Чтобы въехать в дом к Николаю-музыканту, надо обогнуть кладбище поверху, откуда справа внизу виден город, а слева новая дорога, пробитая в горах, шоссе в объезд города – над ним сизая пелена выхлопов, от которой все время хочется убежать на побережье, а видом это шоссе – пустыня смерти с железными жуками внизу.
От дороги, в песке и асфальтовых выбоинах, надо свернуть налево и тут поставить машину почти что вертикально – носом вверх, чтобы, тужась и подергиваясь, она въехала в узкий крутой переулочек, и снова нырнула вниз. А там Николай вылезает из машины и отворяет железные ворота, локти почти прижаты к бокам, так здесь узко, и лает собака. Он заезжает внутрь, в крошечный дворик и глушит мотор.
Зато дальше как будто настоящая вилла на озере Рица – гудит кондиционер, прохлада, три этажа и студия звукозаписи.
Да, студия. Да! О, зачем, зачем мы не наслаждаемся теперь же тайной жизнью студии, в которой разбросаны поблескивающие части саксофонов, мерцают и бегают туда-сюда огоньки усилителей, на полу валяются в перекрученных проводах штанги микрофонов, а на столике пепельница, коньяк и в вазочке лед. Зачем мы принимаем это как должное, вместо того чтобы взять и остаться тут, хотя бы ненадолго, взять и пережить всю эту музыку, запах табака, блуждающие мелодии и сквозняк из двери не как всегда, а только так, как и следует, – всегда заново.
Да, всю эту пыль, да. Воздух, музыку, лихорадочный и знобящий объем свободы, не привязанной ни к чему, как вид из окна вагона! Скажи мне, богиня жизни с узким деревянным ножом в пятке и латунной дудочкой в сердце, скажи! И я поверю.
Тут же огрызок яблока, а в динамике тихо толчется Кол-трейн.

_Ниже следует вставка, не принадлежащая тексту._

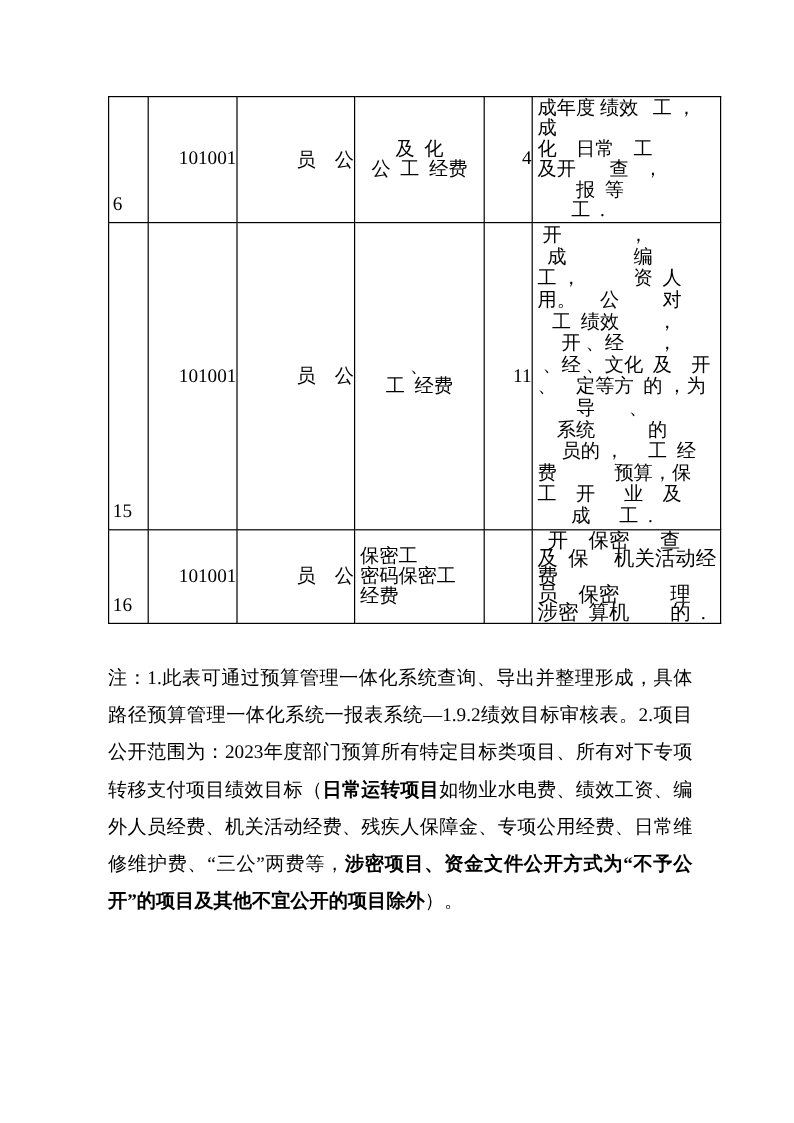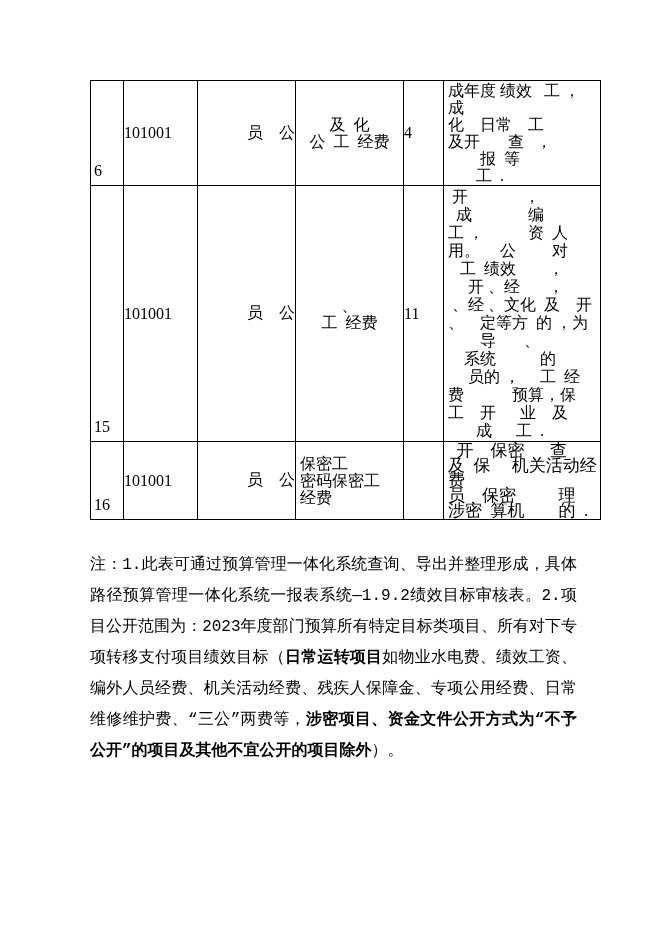--- a/index.html
+++ b/index.html
@@ -38,21 +38,21 @@
   tr.row16 { height: 63px; }
 
   td.num {
     vertical-align: bottom;
     text-align: left;
     padding: 0 2px 5px 3px;
     font-size: 14px;
   }
   td.code, td.count {
     vertical-align: middle;
-    text-align: left;
+    text-align: right;
   }
   td.dept {
     vertical-align: middle;
     text-align: right;
     white-space: pre;
   }
   td.item {
     vertical-align: middle;
     text-align: center;
     white-space: pre-wrap;
@@ -74,21 +74,20 @@
 
   .note {
     position: absolute;
     left: 90px;
     top: 550px;
     width: 487px;
     font-size: 16px;
     line-height: 31px;
     text-align: justify;
     text-justify: inter-ideograph;
-    font-family: Liberation Mono, monospace;
   }
   .note .bold { font-weight: bold; }
 </style>
 </head>
 <body>
 
 <div class="page">
 
   <table class="budget-table">
     <colgroup>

Николай достает из холодильника бутылку вина и ставит на стол.
Если особенно не вглядываться, то чудовищные наросты на его ногах и руках не видны, а если вглядываться, то это словно в нем пробиваются, перепутав, изнутри лосиные рога, но выходят к свободе сдавленно и не как у лося, а через локти, запястья и колени.
Николай – человек белый лось, но он устал переживать и сидеть на диетах. Роза его любит и такого, а когда он играет на фортепьяно, то нет больше человека-лося, а есть белый одинокий лось, что сам по себе плывет в небе вместе с облаками через край горизонта, и многие плачут под его музыку, и сейчас они готовят с Витей новую программу.
Витя должен вот-вот зайти, а Николай поднимается на террасу, широкую и раздольную, и подходит к ограждению. Далеко видны сизые горы с белыми шапками, лазурит вверху раскаляется, над дорогой-пустыней с бегущими, сверкая стеклами, жуками висит сизая пелена, а под террасой, в овраге крутятся четыре огромных вентилятора на крыше тепловой станции. Лопасти выкрашены в оранжевый цвет, и лучше на них долго не смотреть, потому что закружится голова.